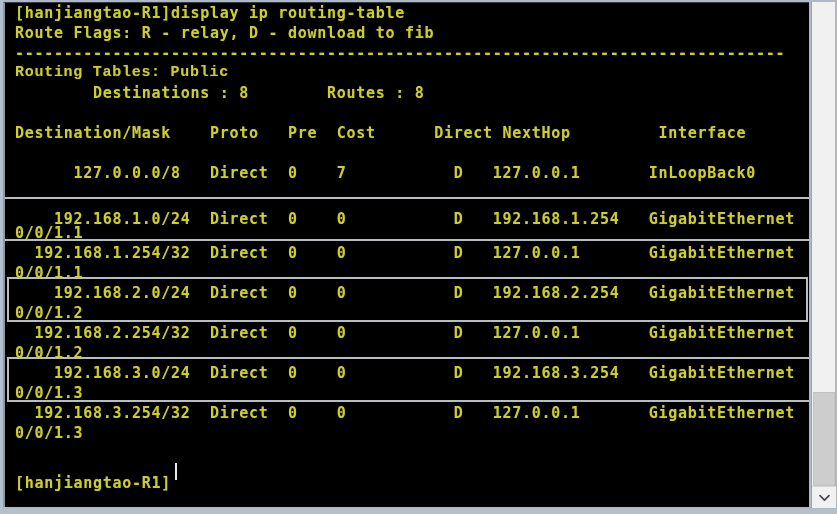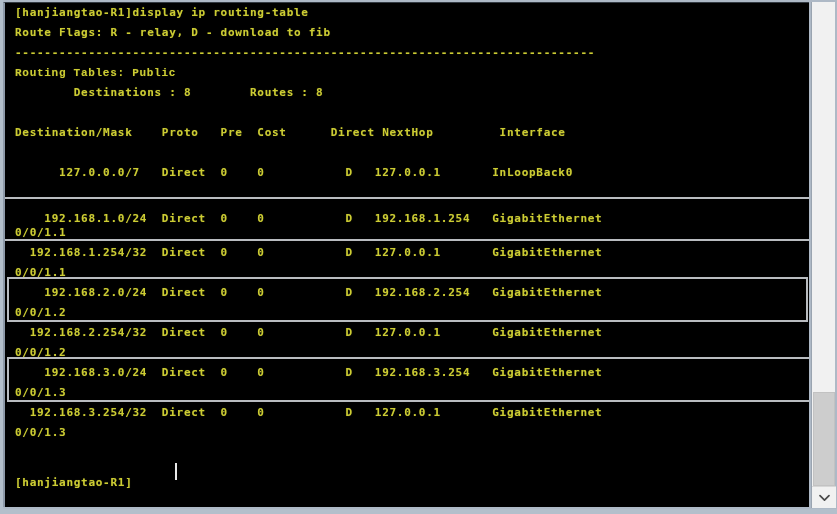"[hanjiangtao-R1]display ip routing-table" .term-line { font-size: 11px -> 15px }
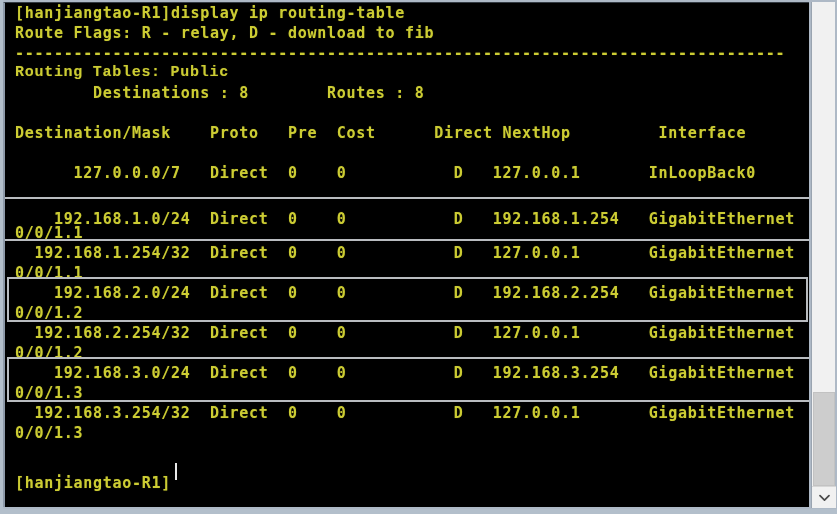"127.0.0.0/7 Direct 0 0 D" div.term-line { text: 127.0.0.0/7   Direct  0    0 -> 127.0.0.0/8   Direct  0    7 }
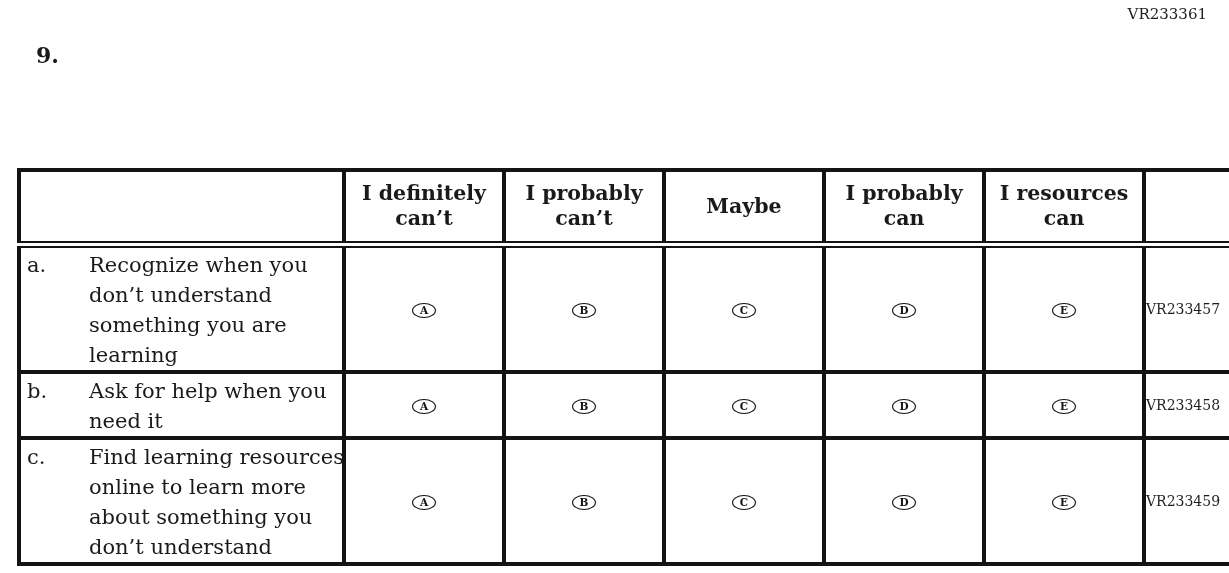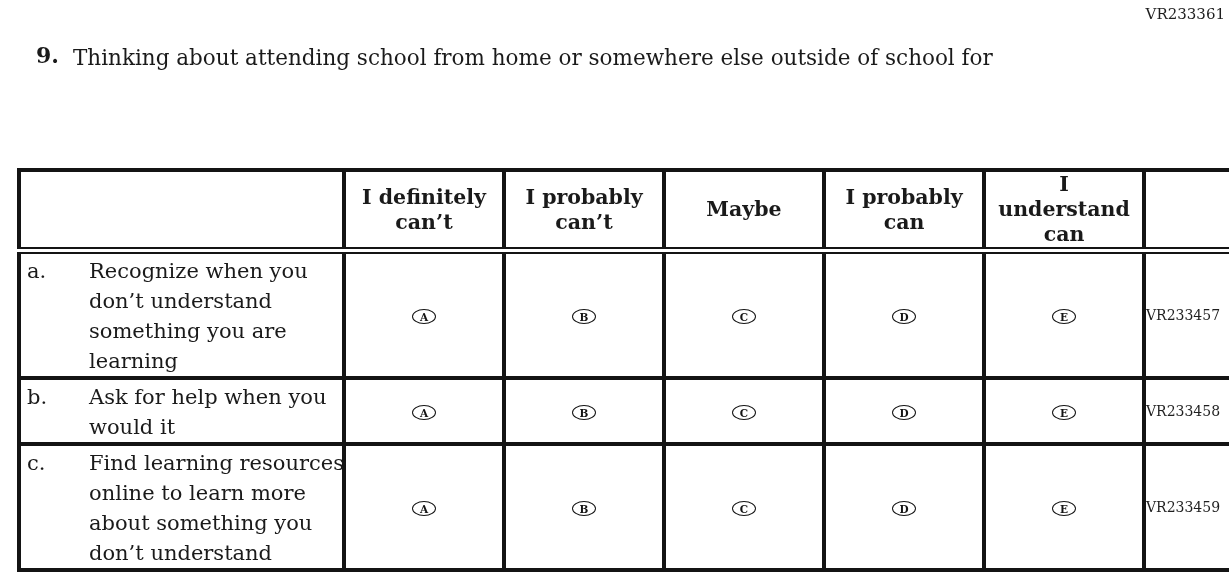"VR233361" .page-code-top { right: 4px -> 22px }
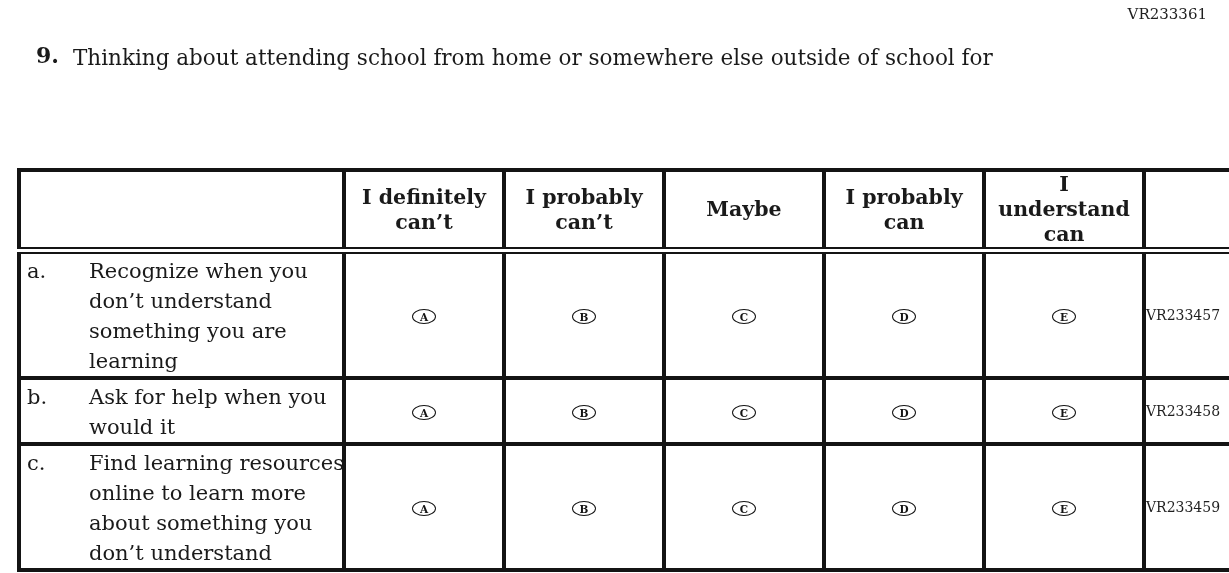"Thinking about attending school from" div.qline { html: <div>Thinking about attending school from home or somewhere else outside of school for</div> -> none }
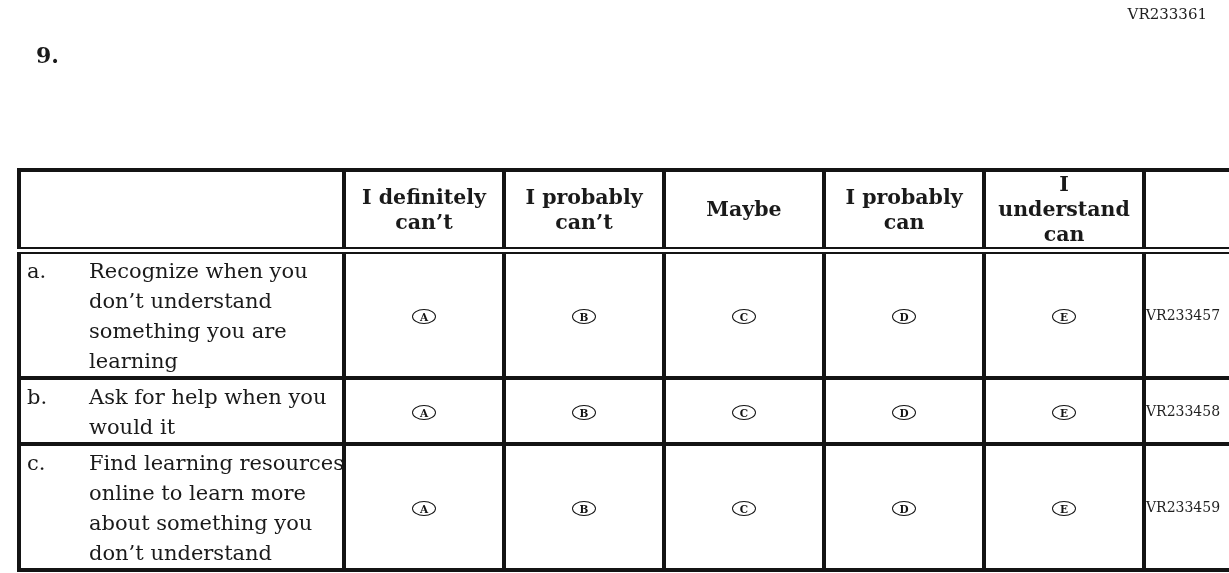"I understand can" span.hdr-label { text: understand -> resources }
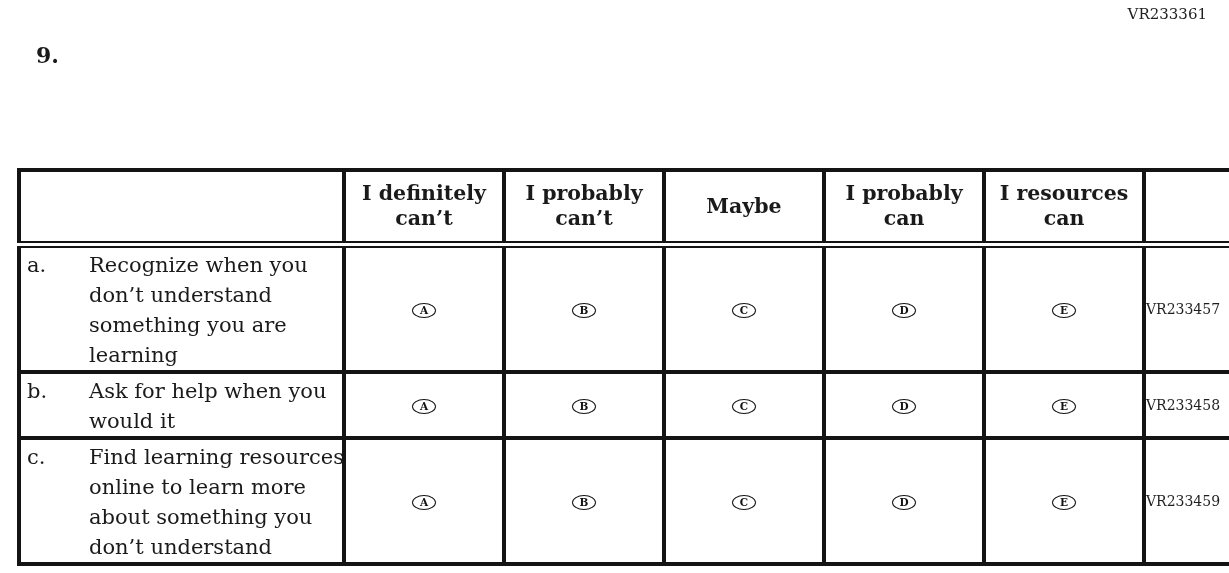"would it" div.row-line { text: would -> need }
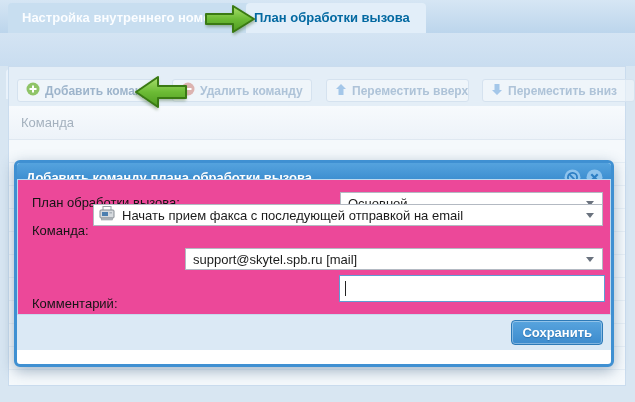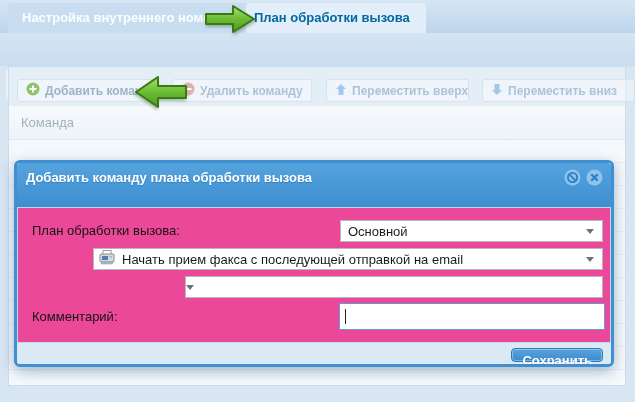"Добавить команду плана обработки вызова" .dlg-header { height: 44px -> 16px }
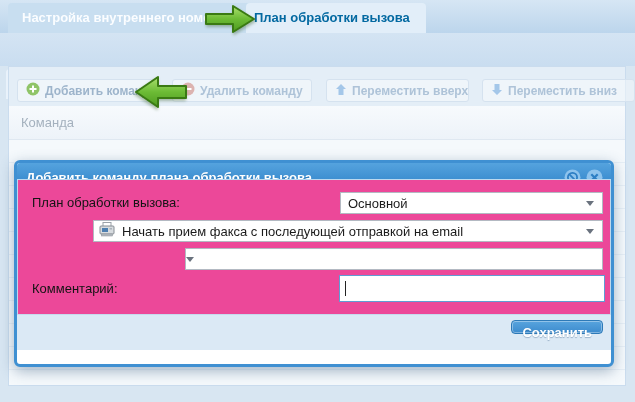"Начать прием факса с последующей" .c2 { top: 40px -> 24px }
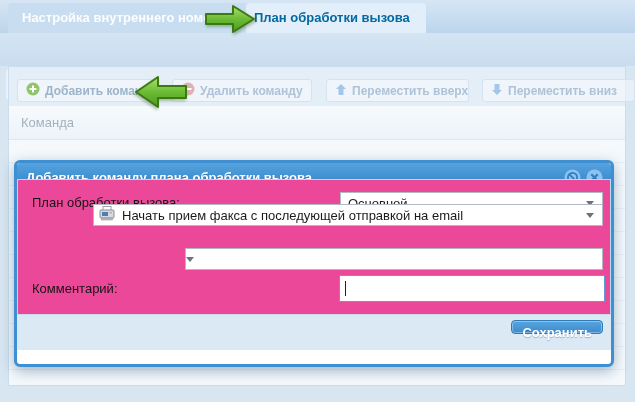"Команда:" div.f-label { html: none -> <div>Команда:</div> }
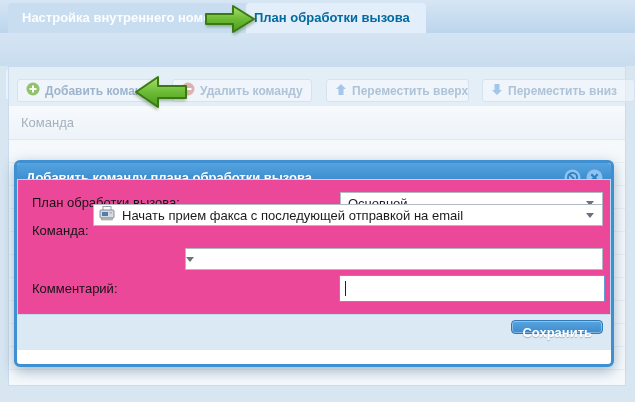"support@skytel.spb.ru [mail]" span.combo-text { html: none -> <span>support@skytel.spb.ru [mail]</span> }
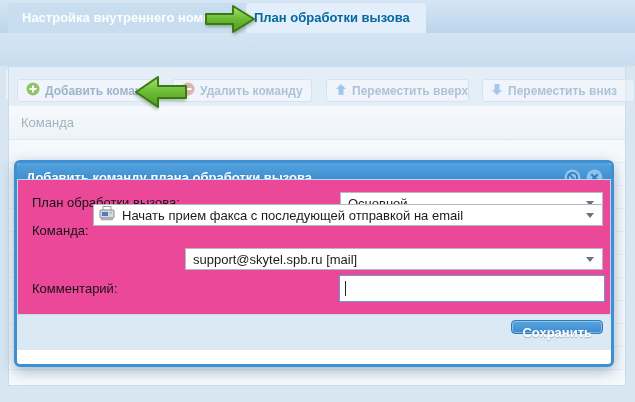"Комментарий:" .l4 { top: 98px -> 113px }
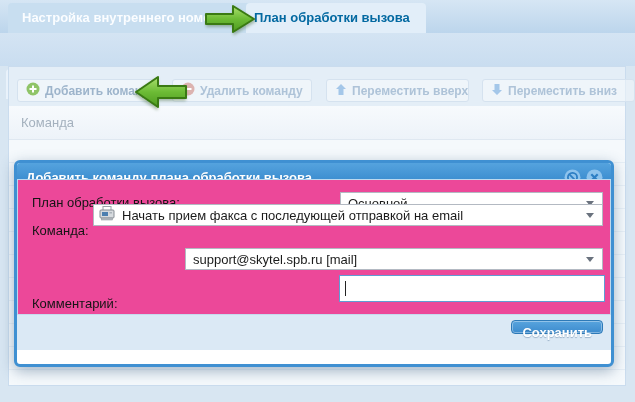"Сохранить" .save-btn { height: 14px -> 25px }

-- -- --

▶ Assigned task: The reply must match the records exactly, apart from the pictures, which are left out.

▶ Task output:
"[hanjiangtao-R1]display ip routing-table" .term-line { font-size: 11px -> 15px }
"127.0.0.0/7 Direct 0 0 D" div.term-line { text: 127.0.0.0/7   Direct  0    0 -> 127.0.0.0/8   Direct  0    7 }
"VR233361" .page-code-top { right: 4px -> 22px }
"Thinking about attending school from" div.qline { html: <div>Thinking about attending school from home or somewhere else outside of school for</div> -> none }
"I understand can" span.hdr-label { text: understand -> resources }
"would it" div.row-line { text: would -> need }
"Добавить команду плана обработки вызова" .dlg-header { height: 44px -> 16px }
"Начать прием факса с последующей" .c2 { top: 40px -> 24px }
"Команда:" div.f-label { html: none -> <div>Команда:</div> }
"support@skytel.spb.ru [mail]" span.combo-text { html: none -> <span>support@skytel.spb.ru [mail]</span> }
"Комментарий:" .l4 { top: 98px -> 113px }
"Сохранить" .save-btn { height: 14px -> 25px }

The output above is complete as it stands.